Task item: Of all the entries below, only the lines from the one with "discount: none -> 25.00" up to and including the one with "total: 355.10 -> 463.22" are to be duplicated exactly.
[Data provided Boundary: Start]
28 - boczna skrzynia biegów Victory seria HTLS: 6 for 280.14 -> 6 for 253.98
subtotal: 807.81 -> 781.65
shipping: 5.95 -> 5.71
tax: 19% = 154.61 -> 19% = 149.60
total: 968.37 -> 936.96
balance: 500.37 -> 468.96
[Data provided Boundary: End]
[Data provided Boundary: Start]
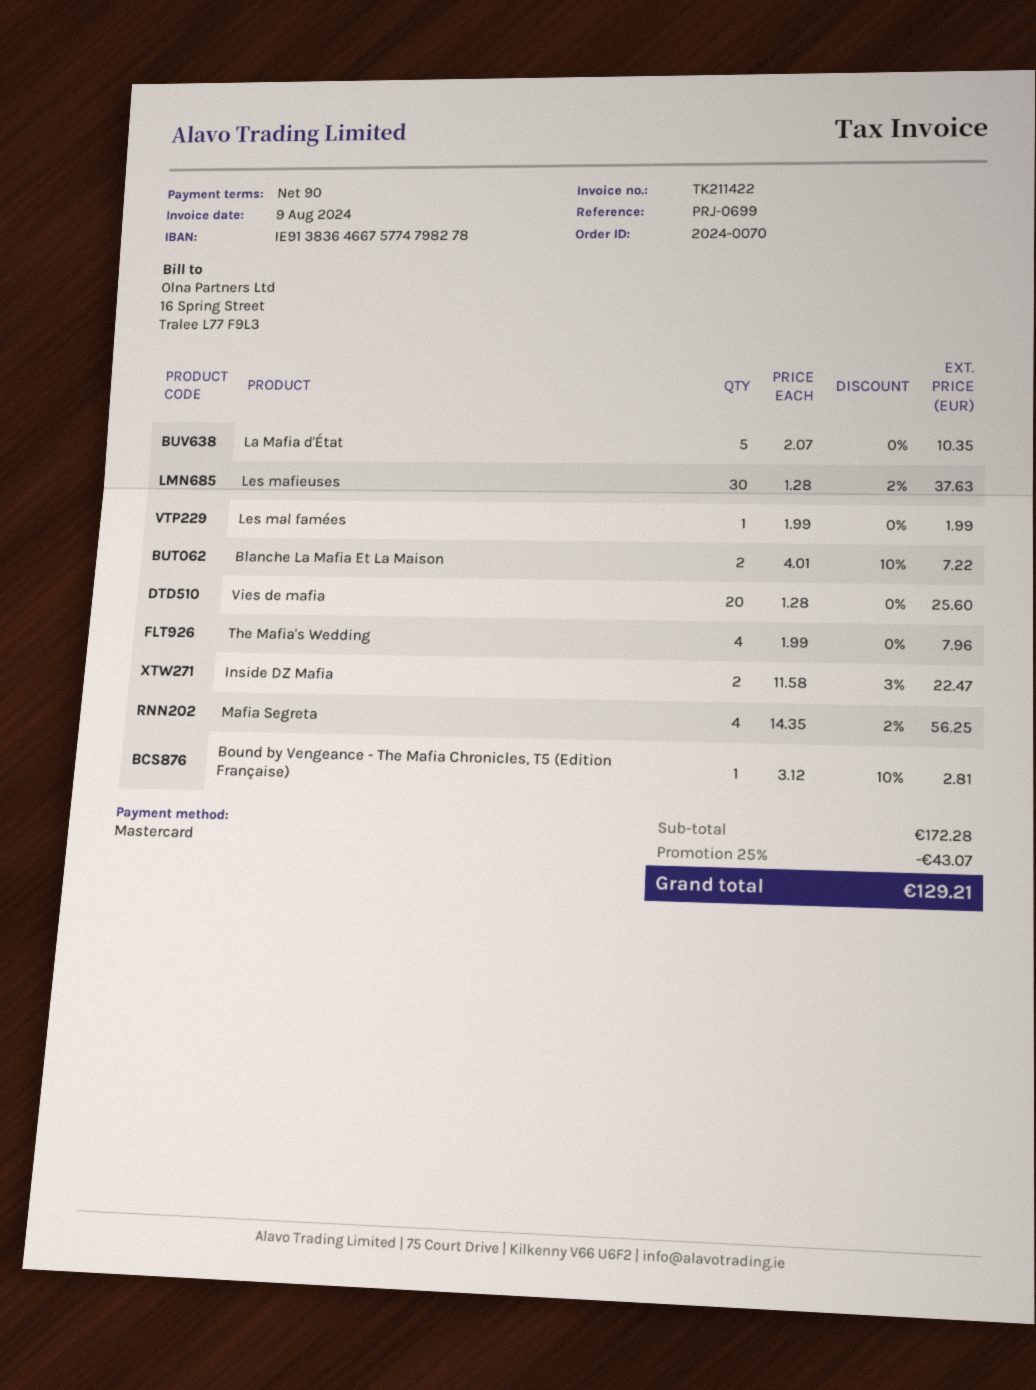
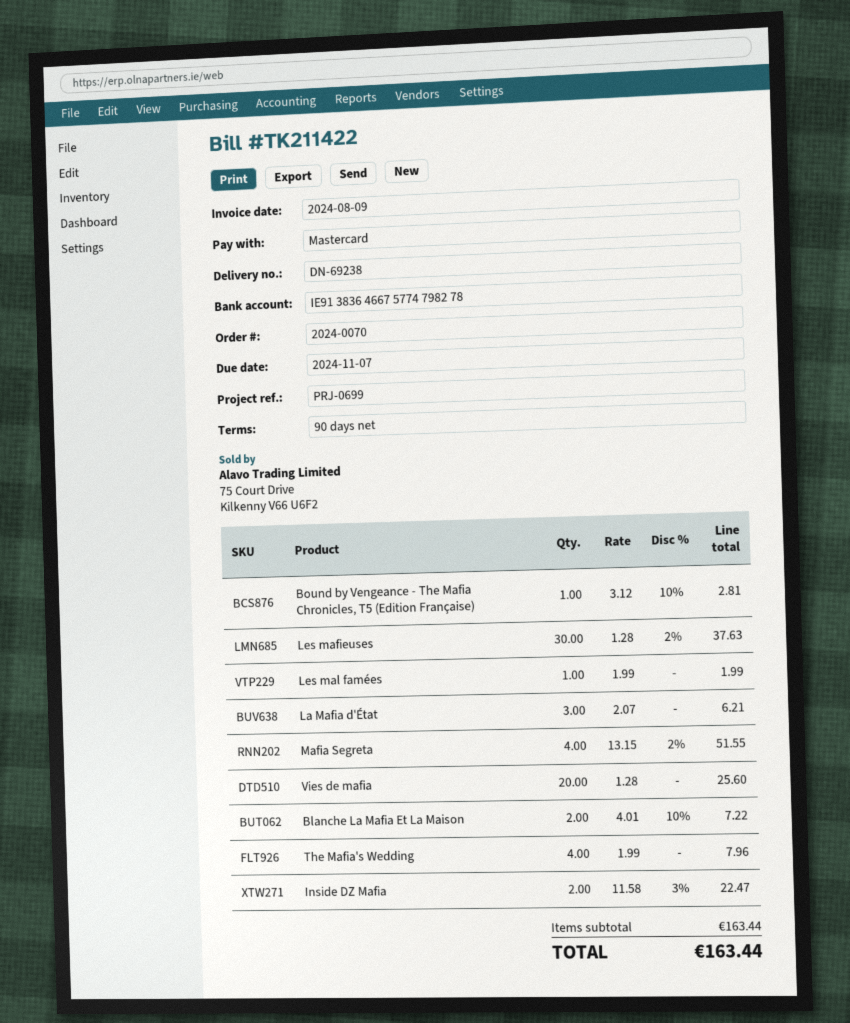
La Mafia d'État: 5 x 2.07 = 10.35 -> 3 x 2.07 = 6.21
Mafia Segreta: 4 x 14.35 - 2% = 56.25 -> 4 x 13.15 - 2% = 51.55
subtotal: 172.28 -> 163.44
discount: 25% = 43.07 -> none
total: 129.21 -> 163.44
[Data provided Boundary: End]
[Data provided Boundary: Start]
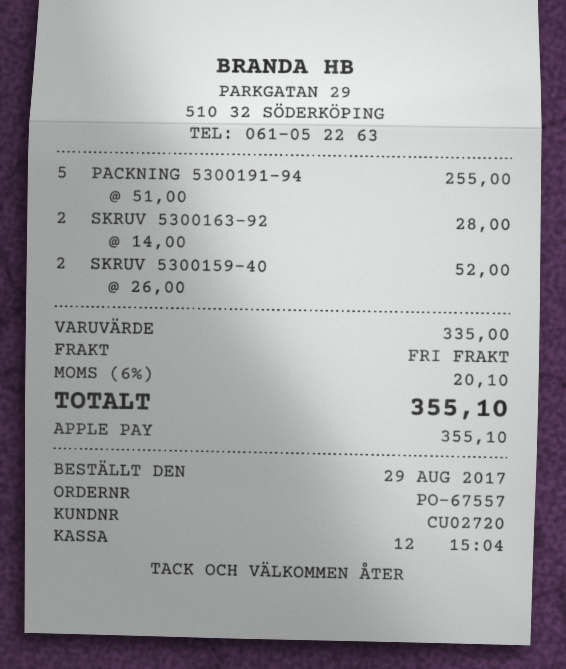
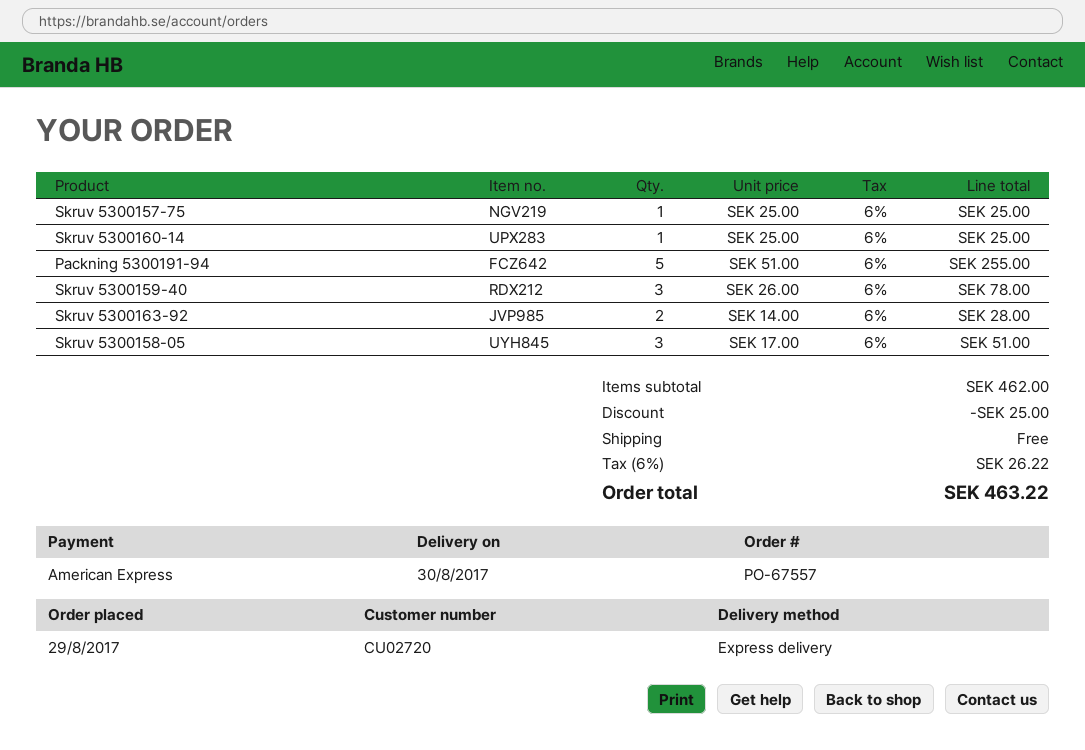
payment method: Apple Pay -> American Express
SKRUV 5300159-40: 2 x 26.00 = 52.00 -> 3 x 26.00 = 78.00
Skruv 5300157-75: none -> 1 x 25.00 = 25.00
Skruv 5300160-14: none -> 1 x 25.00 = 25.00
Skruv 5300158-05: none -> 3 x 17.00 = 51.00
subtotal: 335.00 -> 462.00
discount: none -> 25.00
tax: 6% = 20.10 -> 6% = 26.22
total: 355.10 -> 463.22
[Data provided Boundary: End]
Exercise solution:
discount: none -> 25.00
tax: 6% = 20.10 -> 6% = 26.22
total: 355.10 -> 463.22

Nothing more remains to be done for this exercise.